There are 232*512 additions and 1 writting back in my test code, computational operations is dominative, memory access can be omitted. What i am doing in this simple program is just is to get a concrete idea about the time costs of computational operations both on gpu and on cpu. I don’t mean i expect that cuda can get a speedup only by it can take much less time to do one operations on gpu than traditionanl program do on cpu. The result surprised me because it seem unnormal since my gpu and cpu have a similar clock rate…

btw i agree with what you said about many cores & memory bandwidth and always invoke much enough blocks to utilize the hardware

This is what i expect, and can right explain what i got through the test

Thanks a lot :)

Because the effective clock rate is 1/4 for GPU (a warp is processed in 4 clocks)

You already need 192 threads per multiprocessor (block) to hide read-after-write dependencies. So when running 1 thread per MP, you are effectively dividing your clock frequency by another 24!

That makes for a grand total of 192 times slower.

Why can you not accept it when people explain time after time that benchmarking with only 1 thread is meaningless

May be you not understand my explain above clearly,

In my idea, with running one thread on GPU I don’t care the speed of program.

The things I care is the correct of copied data and the accuracy of result after running on GPU (compare with result on CPU).

This is the first step to Test.

after that I optimize my CUDA code by using many thread…etc.

For a design point of view, this is not the best way to handle it. In my experience, it is better to find a solution for your problem using parallel programming i.s.o. reimplementing a for/while in multiple threads. You need to take memory, latency, block/grid sizes, etc into account, which will have a huge impact on overall performance.

Yes, I know. :)

When I program a new project, I always thinking how to deploy the best performance on CUDA.

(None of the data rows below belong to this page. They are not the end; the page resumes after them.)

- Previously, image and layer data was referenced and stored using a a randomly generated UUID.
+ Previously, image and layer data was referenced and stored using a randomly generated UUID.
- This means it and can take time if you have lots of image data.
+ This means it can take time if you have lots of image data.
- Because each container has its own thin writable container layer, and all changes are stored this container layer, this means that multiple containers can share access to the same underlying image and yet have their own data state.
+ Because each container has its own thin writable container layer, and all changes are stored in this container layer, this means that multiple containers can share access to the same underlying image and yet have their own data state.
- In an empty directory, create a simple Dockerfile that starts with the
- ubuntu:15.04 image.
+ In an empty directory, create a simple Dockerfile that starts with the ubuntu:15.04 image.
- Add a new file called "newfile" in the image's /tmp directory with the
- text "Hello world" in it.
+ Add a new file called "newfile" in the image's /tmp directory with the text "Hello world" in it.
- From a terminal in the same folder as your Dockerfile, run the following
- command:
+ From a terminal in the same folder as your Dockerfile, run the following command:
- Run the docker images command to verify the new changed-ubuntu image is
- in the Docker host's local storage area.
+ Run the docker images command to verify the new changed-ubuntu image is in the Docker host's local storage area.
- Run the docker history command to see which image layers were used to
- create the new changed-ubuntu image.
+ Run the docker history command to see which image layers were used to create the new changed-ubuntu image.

certainly what kind of memory, how to process, latency, etc.

But some time when convert a C/C++ function to CUDA, I didn’t have enough time, or condition to understand clearly the function which I want to convert.

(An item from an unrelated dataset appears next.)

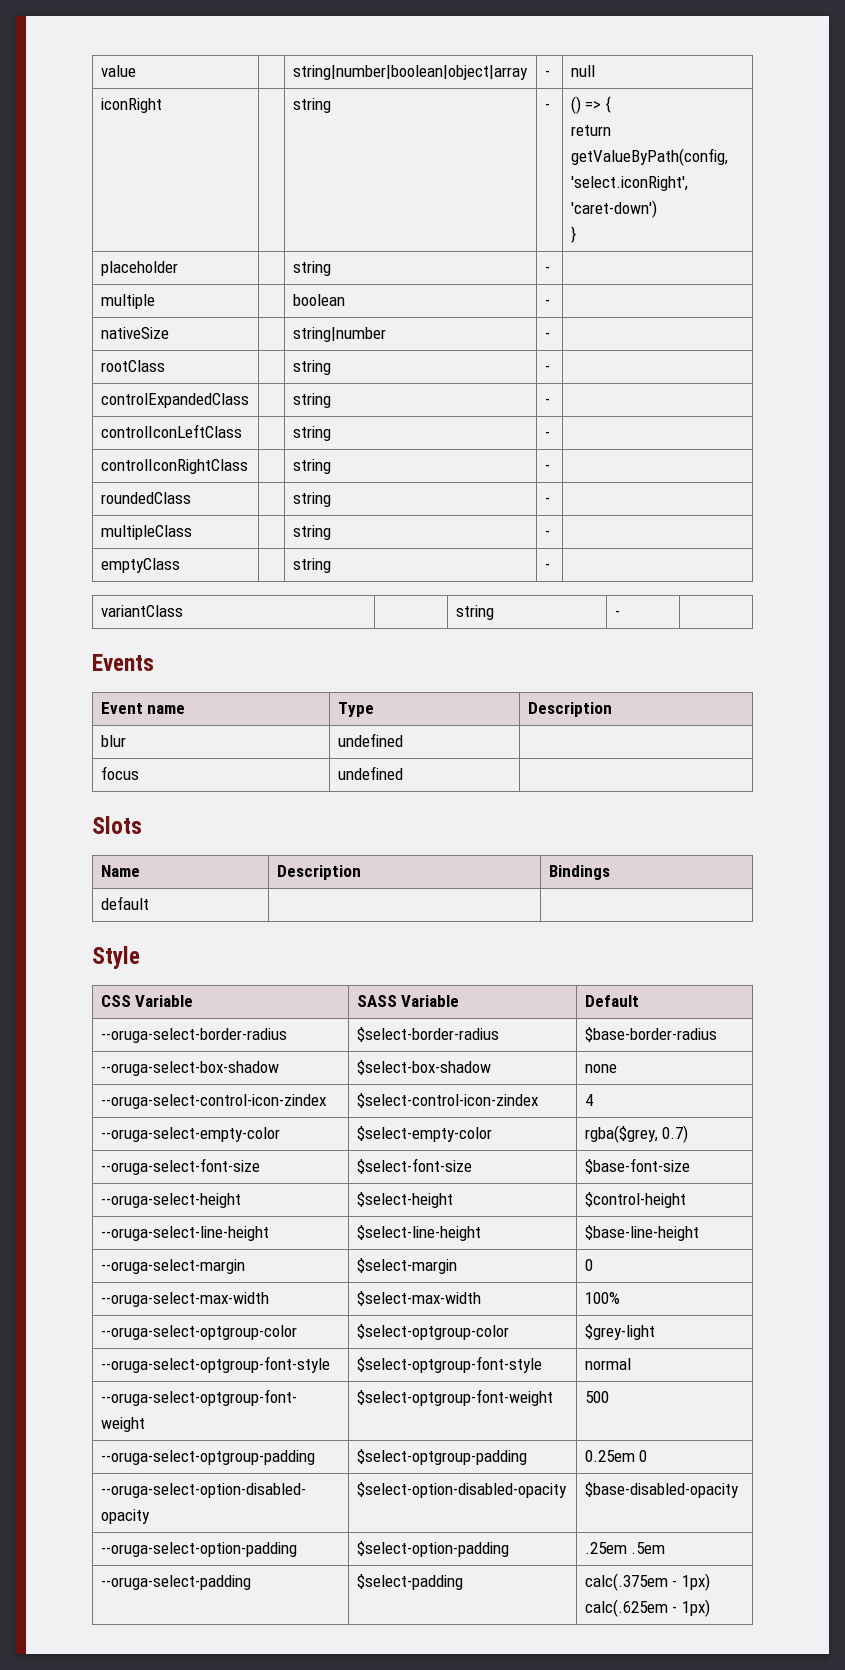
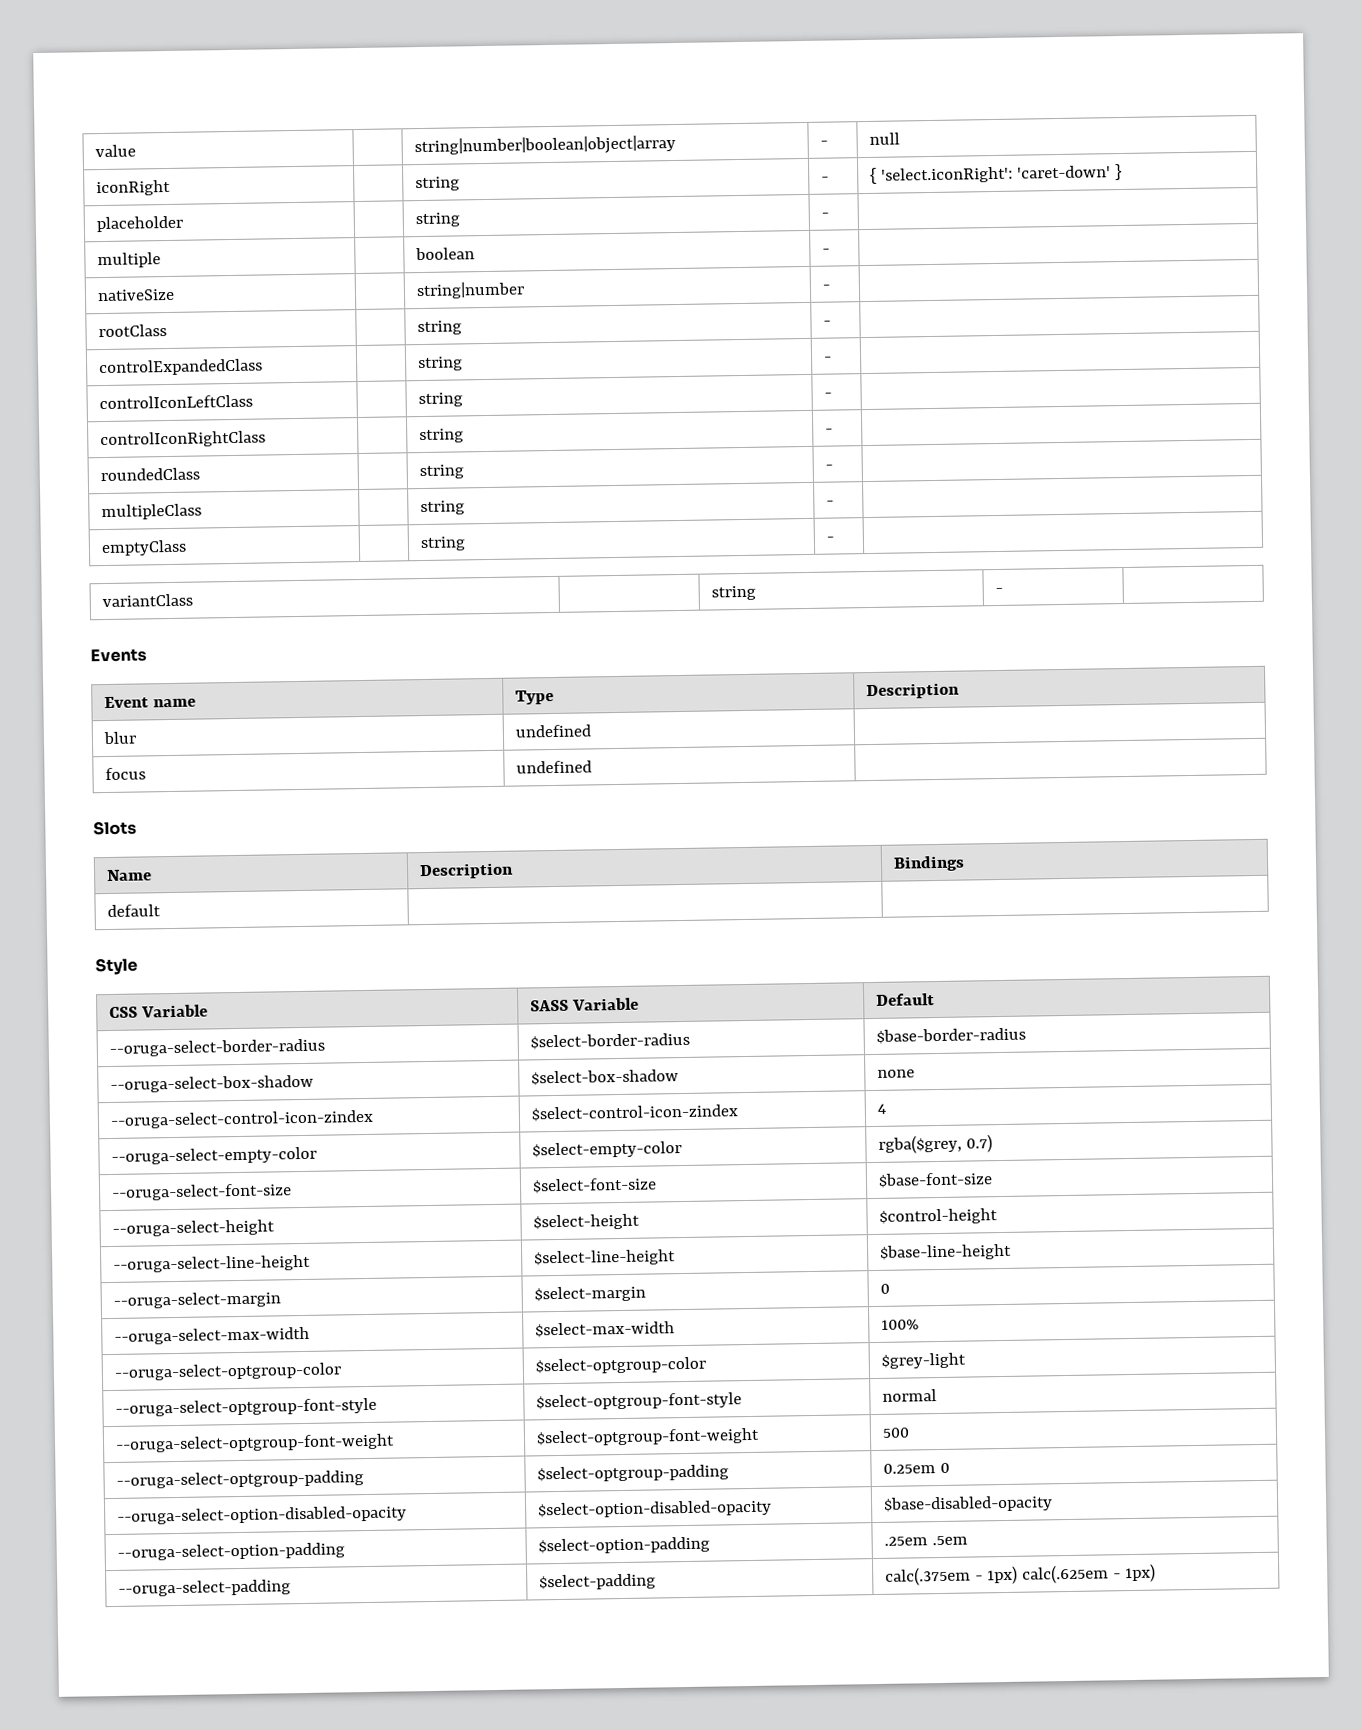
- iconRight | | string | - | () => {
- return getValueByPath(config, 'select.iconRight', 'caret-down')
- }
+ iconRight | | string | - | { 'select.iconRight': 'caret-down' }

In this case I use the method above. :)

I didn’t tell that was the best method, is it right?

Then why did you complain it was 100x slower with 1 thread on GPU vs CPU?

And as S. Warris said, for non-embarrassingly parallel algorithms, you need to design your program in a parallel fashion (I agree, the problems where you can just remove the for loops are the nicest to port to CUDA ;))

NO, I didn’t complain. :no:

Because I guessed that problem must occurs.

When read the post of alex_dubinsky. I thought my guess is right. :)

I told that using one thread is just a method, so I tried to explain to running with one method is not meaningless in some case.

Yes you did:

From this question in your original post (and the two previous threads you created), everyone correctly assumed that you were asking about horrible performance.

If your true question is about why some simple code doesn’t work, I’d suggest opening a new thread with that question to avoid confusion. But I’ll tell you right now, if it is running for 6 seconds you are most likely hitting the launch timeout. Read the FAQ or any of the 1000 posts on this forum about it. I’d also strongly suggest that you check for error conditions after every single CUDA call (make sure to compile in debug mode if you use CUDA_SAFE_CALL and CUT_CHECK_ERROR) before making a new post.

Not the same person :whistling: